Por Michael Stott, Financial Times
08/12/2022 17h40 Atualizado há 13 horas
A tentativa de golpe do agora ex-presidente do Peru Pedro Castillo foi tão incompetente quanto suas tentativas de governar o país. Uma hora após ordenar, na quarta-feira, o fechamento do Congresso para governar por decreto, o professor de escola primária rural e sua família haviam fugido do palácio presidencial em Lima.
Quase ninguém apoiou a ousada tentativa de tomada do poder, nem o próprio Gabinete de Castillo (que logo renunciou), nem o Exército, nem a polícia. Em poucas horas, o presidente de extrema esquerda estava preso, e a vice-presidente, Dina Boluarte, foi empossada — o sexto presidente do Peru em pouco mais de quatro anos.

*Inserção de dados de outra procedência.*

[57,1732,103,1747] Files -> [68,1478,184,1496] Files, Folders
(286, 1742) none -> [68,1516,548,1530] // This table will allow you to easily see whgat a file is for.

Muitos peruanos respiraram aliviados após o grande drama do dia, rezando para que o desfecho significasse uma trégua, ainda que breve, nas constantes turbulências políticas que atingem a nação andina produtora de cobre. O comércio continuou aberto, e as empresas mal perderam o ritmo.

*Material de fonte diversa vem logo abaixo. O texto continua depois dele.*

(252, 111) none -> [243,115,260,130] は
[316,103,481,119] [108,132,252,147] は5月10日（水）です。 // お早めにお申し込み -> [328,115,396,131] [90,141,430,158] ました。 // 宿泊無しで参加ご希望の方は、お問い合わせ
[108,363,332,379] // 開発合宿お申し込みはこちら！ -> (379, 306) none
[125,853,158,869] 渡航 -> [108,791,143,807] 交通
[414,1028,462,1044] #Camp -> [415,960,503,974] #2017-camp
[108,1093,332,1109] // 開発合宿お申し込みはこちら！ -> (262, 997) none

Se Castillo esperava imitar Alberto Fujimori, o presidente peruano que conseguiu com sucesso fechar o Congresso em 1992 e governou por decreto por outros oito anos, ele se esqueceu de dois detalhes fundamentais. O primeiro foi o apoio popular: Fujimori tinha um índice de aprovação alto quando encenou o que ficou conhecido como “autogolpe”. O segundo foi enviar os tanques junto com a suspensão da Constituição.

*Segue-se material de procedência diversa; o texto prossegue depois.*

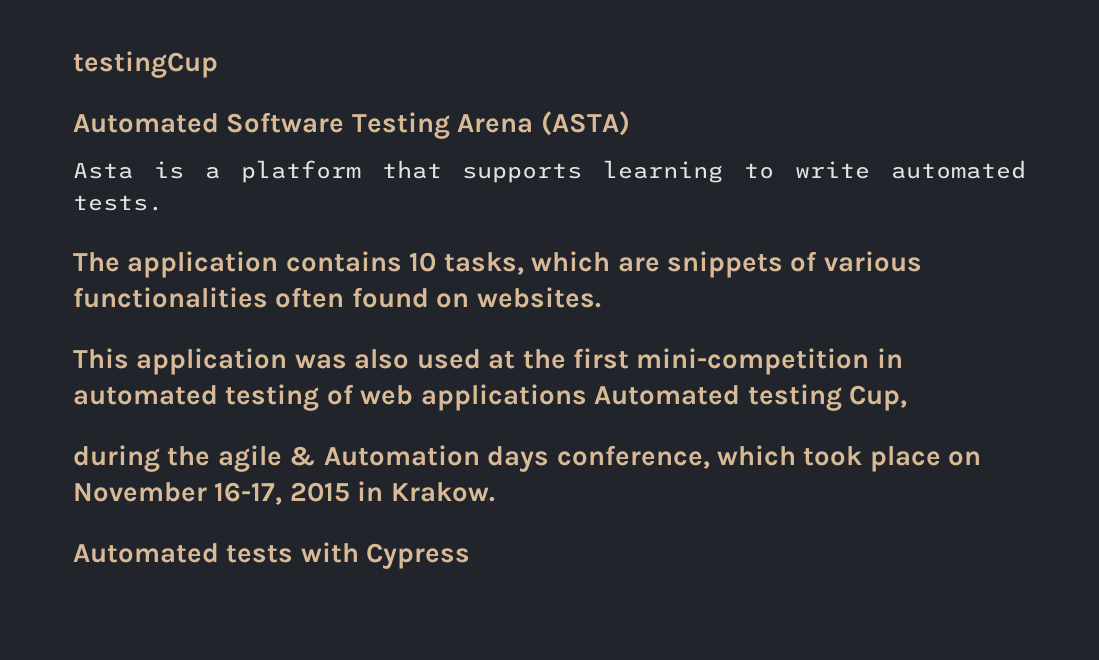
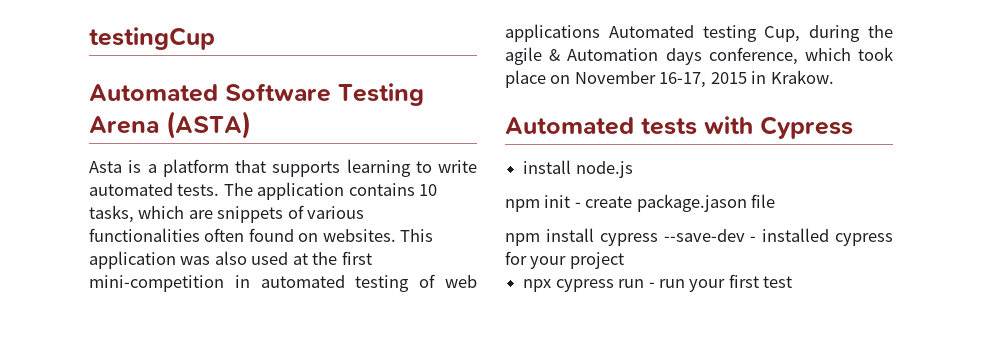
(163, 203) // -> (220, 190) none
(601, 297) // -> (396, 235) none
(907, 398) // -> (801, 34) none
(471, 556) none -> [523,160,633,178] [505,194,776,212] [505,228,893,246] [505,251,624,269] [523,274,793,292] // install node.js // npm init - create package.jason file // npm install cypress --save-dev - installed cypress for your project // npx cypress run - run your first test

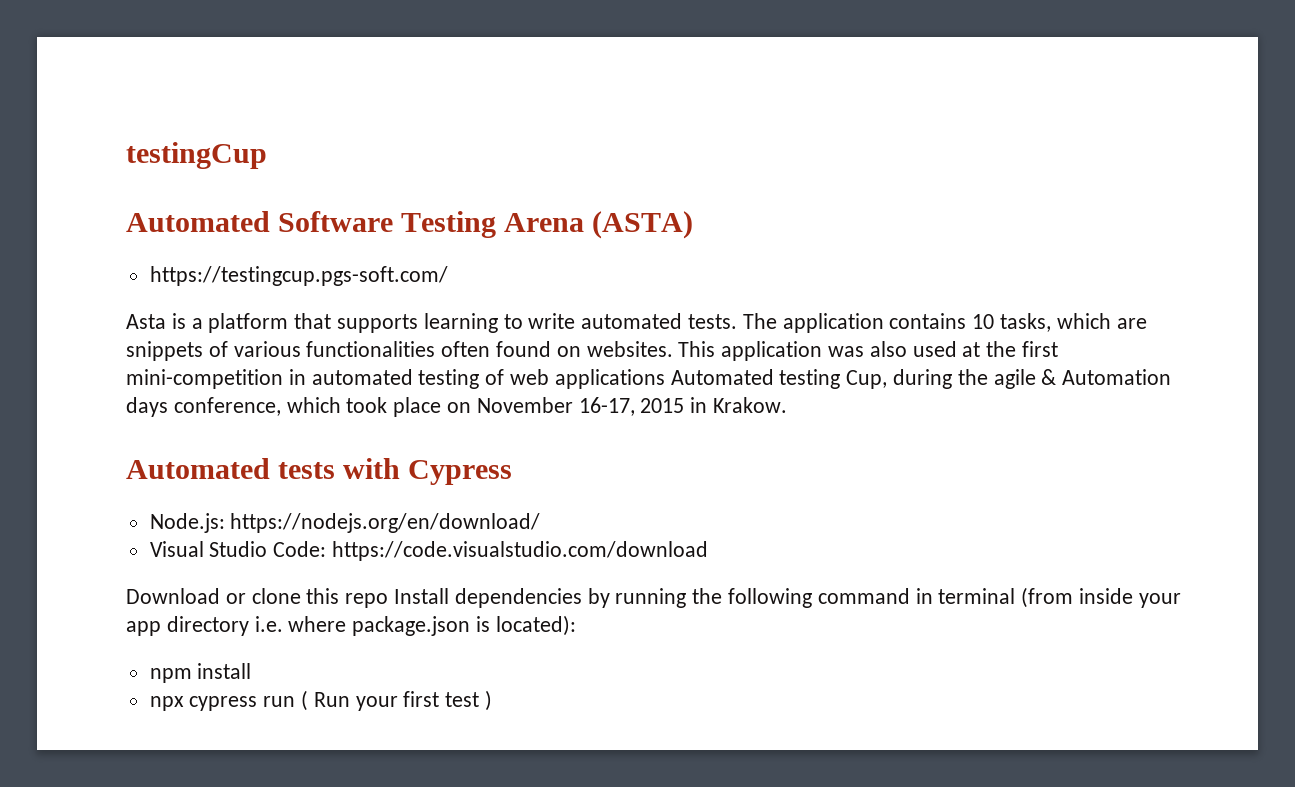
(251, 125) none -> [149,266,448,286] // https://testingcup.pgs-soft.com/
[523,160,633,178] [505,194,776,212] [505,228,893,246] [505,251,624,269] install node.js // npm init - create package.jason file // npm install cypress --save-dev - installed cypress for your project -> [149,513,541,533] [149,541,709,561] [126,587,1181,608] [126,615,576,636] [149,663,252,683] Node.js: https://nodejs.org/en/download/ // Visual Studio Code: https://code.visualstudio.com/download // Download or clone this repo Install dependencies by running the following command in terminal (from inside your app directory i.e. where package.json is located): // npm install
[648,279,685,288] - run -> [301,690,350,711] ( Run
(793, 282) none -> [485,690,493,711] )

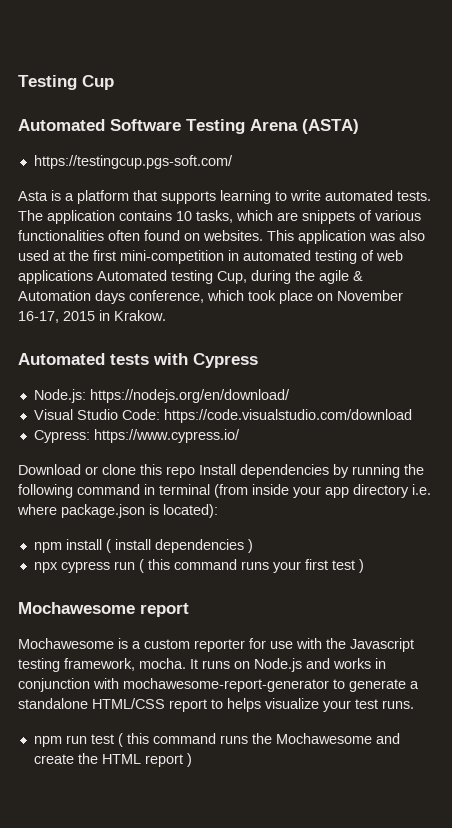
[126,142,267,169] testingCup -> [18,75,114,90] Testing Cup
(709, 551) none -> [33,429,240,443] // Cypress: https://www.cypress.io/
(252, 671) none -> [105,539,253,553] ( install dependencies )
[313,692,350,707] Run -> [147,559,269,570] this command runs
(493, 700) none -> [18,602,189,617] [18,638,414,652] [18,658,386,672] [18,678,419,692] [18,698,414,712] [33,733,400,747] [33,753,192,767] // Mochawesome report // Mochawesome is a custom reporter for use with the Javascript testing framework, mocha. It runs on Node.js and works in conjunction with mochawesome-report-generator to generate a standalone HTML/CSS report to helps visualize your test runs. // npm run test ( this command runs the Mochawesome and create the HTML report )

O caos e a incompetência atormentaram o governo de Castillo desde o começo. Eleito no ano passado com a promessa de “não haver mais pobres em um país rico”, promotores dizem que Castillo e seu círculo mais próximo, dominado pela família, rapidamente começaram a cumprir essa promessa — mas para si mesmos.
Em outubro, a promotoria acusou Castillo de comandar uma “organização criminosa” dentro da Presidência para obter propinas em contratos públicos. A esposa do presidente, sua cunhada e dois sobrinhos foram todos implicados. Eles negam as acusações.
As alegações de suborno não são novidade na política peruana. Muitos dos líderes anteriores do país e uma grande parcela de seus parlamentares também foram acusados de estarem envolvidos em esquemas de fraudes. Analistas afirmam que Castillo só durou todo esse tempo porque o Congresso é ainda mais odiado do que ele.
Dina Boluarte deverá agora tentar reunir uma maioria parlamentar para governar até o fim do atual mandato presidencial, em 2026. Advogada, ela é um enigma para muitos peruanos, tendo mantido distância de Castillo e evitado o debate público.
O Congresso poderá apoiar seu governo por enquanto, por autopreservação. O Peru proíbe os parlamentares de se candidatarem novamente, e seus salários generosos são um poderoso desincentivo ao voto por eleições antecipadas.
“Será muito difícil para Boluarte formar uma maioria no Congresso, e essa é a principal incógnita no momento: como ela conseguirá ficar no poder?”, diz o cientista político Gonzalo Banda. “Por enquanto, acho que o Peru Livre [o partido dela e de Castillo] vai apoiá-la, mas, quando houver os primeiros atritos veremos se manterão o apoio.”
Mesmo se seu governo se mostrar mais competente e duradouro que o de Castillo (um nível baixo de comparação), a chegada de Boluarte não consertará o falido sistema político peruano.
Para isso, é preciso uma reforma política. O Peru está sofrendo com o legado da Constituição autoritária de Fujimori: tem um presidente com poderes para dissolver o Congresso (unicameral) se seu candidato a primeiro-ministro perder dois votos de confiança. Igualmente absurdo é o Congresso ter o poder de depor o presidente eleito com base em “incapacidade moral” — uma frase que pode significar praticamente qualquer coisa.
“A instabilidade do sistema político está estabelecida”, observa o analista político Alberto Vergara. “Continuaremos tendo episódios como o de quarta-feira enquanto tivermos um sistema corrupto, disfuncional e medíocre.”
Não está claro se Boluarte tem estômago e capacidade para realizar uma grande reforma política. Enquanto isso, um “outsider” autoritário poderá tentar tomar o poder, embora isso pareça improvável diante da preferência claramente demonstrada pelo Exército pelas soluções constitucionais.
É cada vez mais óbvio que o desempenho macroeconômico do Peru nas duas últimas décadas, que tem desafiado as crises, não durará muito mais, a menos que questões políticas sejam resolvidas. O Banco Central independente e o Ministério das Finanças tecnocrata não podem fazer milagre.